··· EXTRACTED MATERIAL

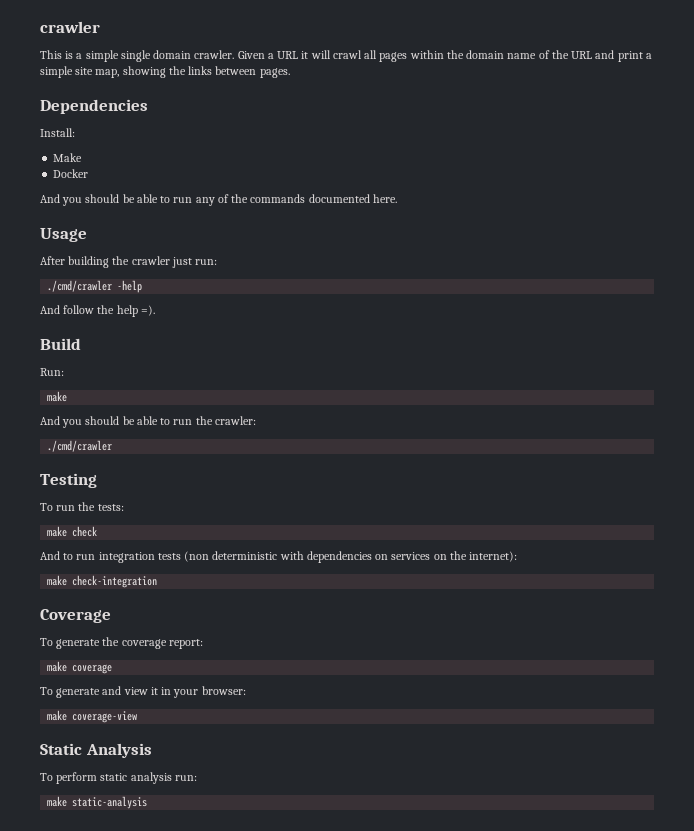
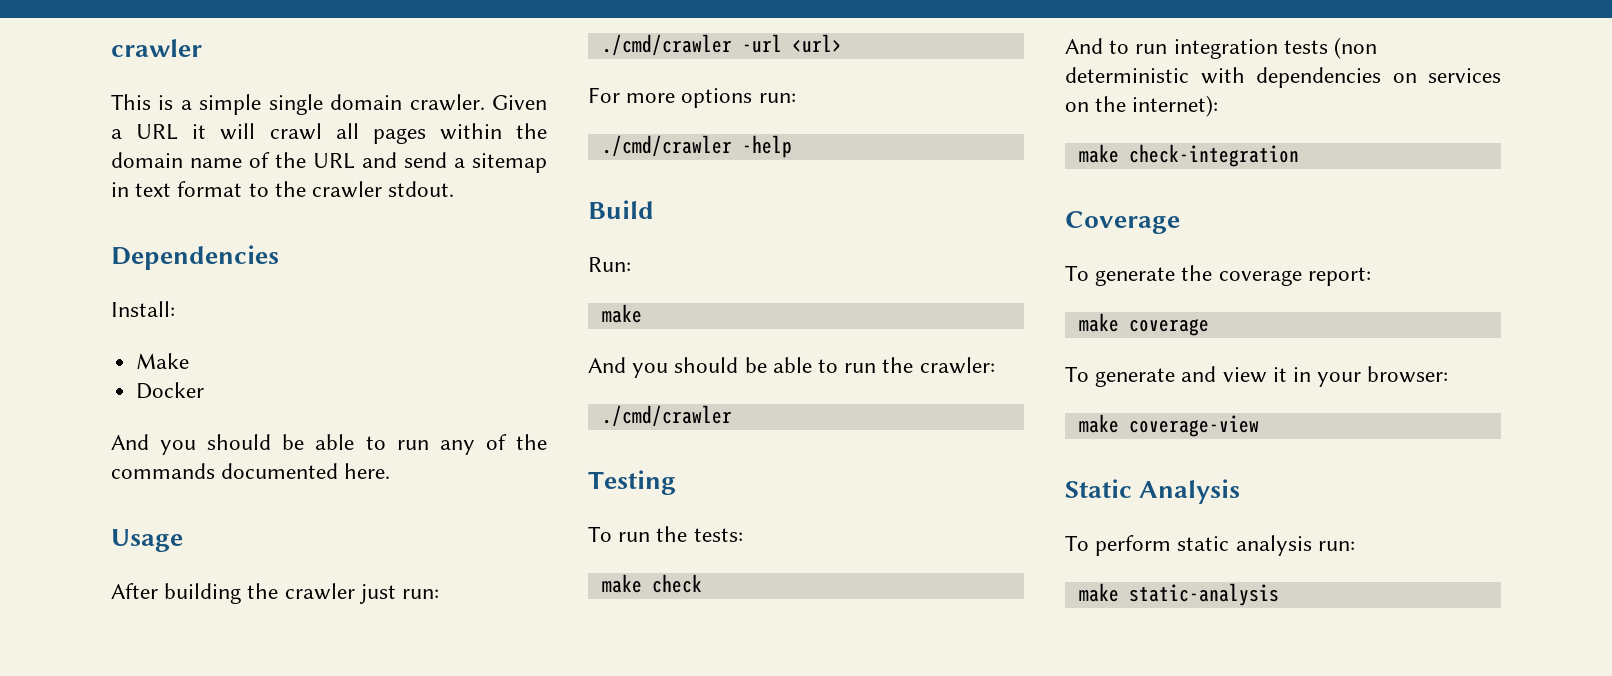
[617,51,652,62] [40,66,290,78] print a simple site map, showing the links between pages. -> [404,152,547,173] [111,181,455,198] send a sitemap in text format to the crawler stdout.
[117,280,143,293] [40,305,155,317] -help // And follow the help =). -> [741,34,842,53] [588,87,796,108] [601,135,792,158] -url <url> // For more options run: // ./cmd/crawler -help

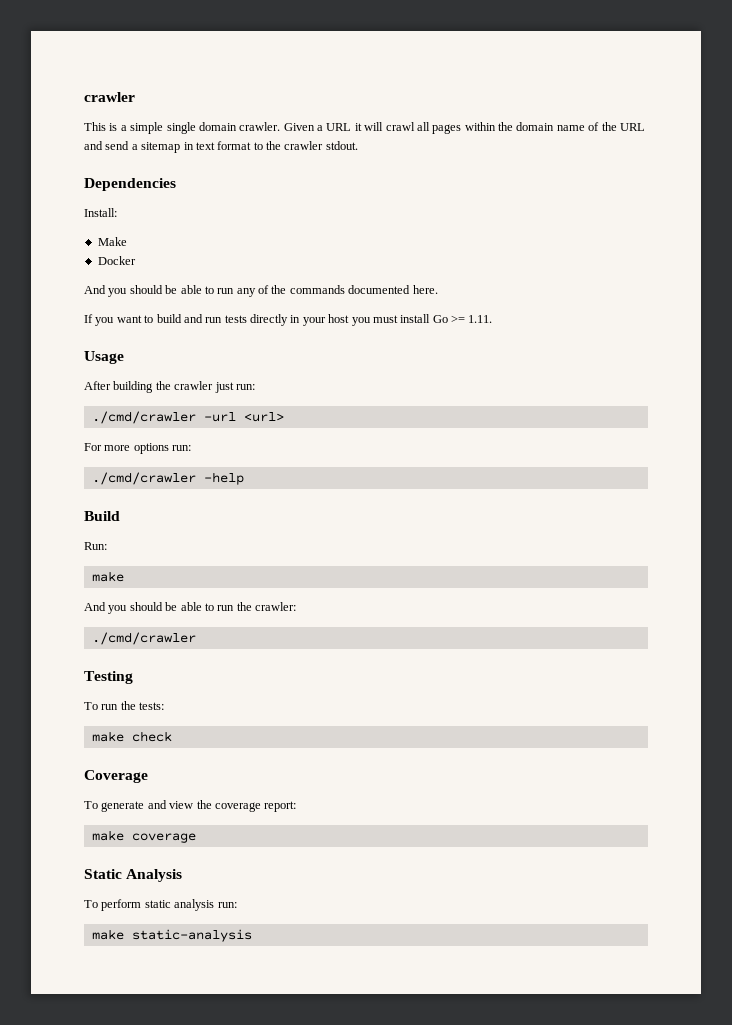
(391, 471) none -> [84,314,493,326] // If you want to build and run tests directly in your host you must install Go >= 1.11.
[1065,37,1378,59] [1065,67,1501,88] [1065,95,1219,117] [1078,144,1299,167] // And to run integration tests (non deterministic with dependencies on services on the internet): // make check-integration -> (172, 736) none
(1176, 276) none -> [147,800,194,809] and view
[1065,366,1449,387] [1078,414,1259,437] // To generate and view it in your browser: // make coverage-view -> (196, 838) none

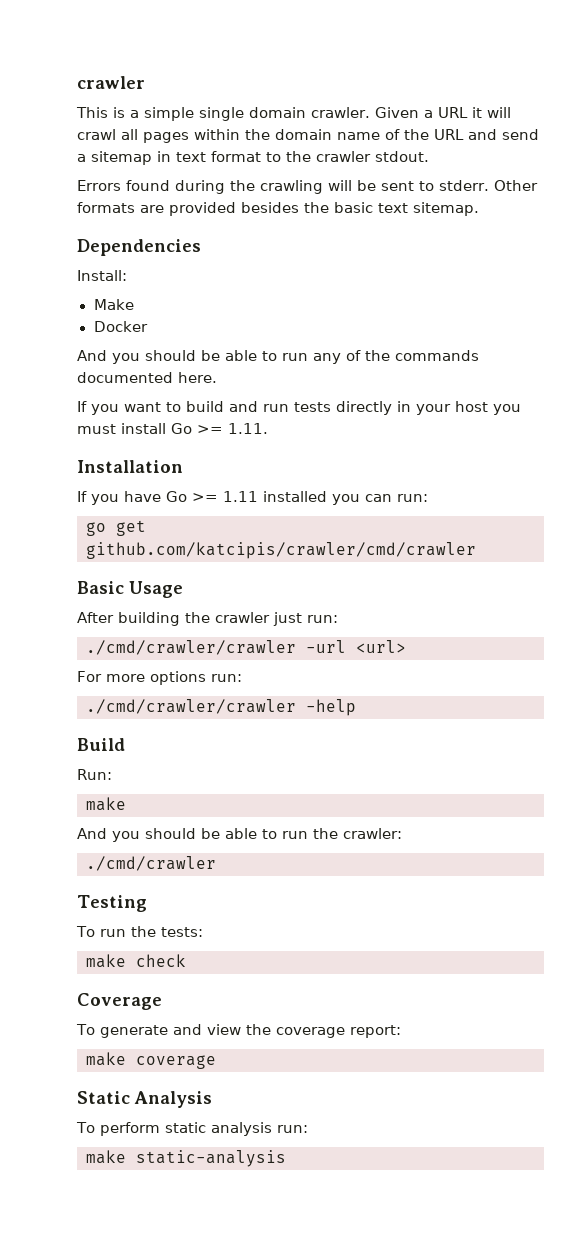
(358, 145) none -> [77,180,538,194] [77,202,479,216] // Errors found during the crawling will be sent to stderr. Other formats are provided besides the basic text sitemap.
(493, 319) none -> [77,460,183,473] [77,491,428,505] [86,520,146,536] [86,542,476,559] [77,581,124,594] Installation // If you have Go >= 1.11 installed you can run: // go get github.com/katcipis/crawler/cmd/crawler // Basic
[91,411,196,424] ./cmd/crawler -> [86,640,296,655] ./cmd/crawler/crawler
[91,472,196,485] ./cmd/crawler -> [86,699,296,714] ./cmd/crawler/crawler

······

TASK PROMPT: Copy every record above exactly as written, but leave out the pictures.

WRITTEN RESPONSE:
[617,51,652,62] [40,66,290,78] print a simple site map, showing the links between pages. -> [404,152,547,173] [111,181,455,198] send a sitemap in text format to the crawler stdout.
[117,280,143,293] [40,305,155,317] -help // And follow the help =). -> [741,34,842,53] [588,87,796,108] [601,135,792,158] -url <url> // For more options run: // ./cmd/crawler -help

(391, 471) none -> [84,314,493,326] // If you want to build and run tests directly in your host you must install Go >= 1.11.
[1065,37,1378,59] [1065,67,1501,88] [1065,95,1219,117] [1078,144,1299,167] // And to run integration tests (non deterministic with dependencies on services on the internet): // make check-integration -> (172, 736) none
(1176, 276) none -> [147,800,194,809] and view
[1065,366,1449,387] [1078,414,1259,437] // To generate and view it in your browser: // make coverage-view -> (196, 838) none

(358, 145) none -> [77,180,538,194] [77,202,479,216] // Errors found during the crawling will be sent to stderr. Other formats are provided besides the basic text sitemap.
(493, 319) none -> [77,460,183,473] [77,491,428,505] [86,520,146,536] [86,542,476,559] [77,581,124,594] Installation // If you have Go >= 1.11 installed you can run: // go get github.com/katcipis/crawler/cmd/crawler // Basic
[91,411,196,424] ./cmd/crawler -> [86,640,296,655] ./cmd/crawler/crawler
[91,472,196,485] ./cmd/crawler -> [86,699,296,714] ./cmd/crawler/crawler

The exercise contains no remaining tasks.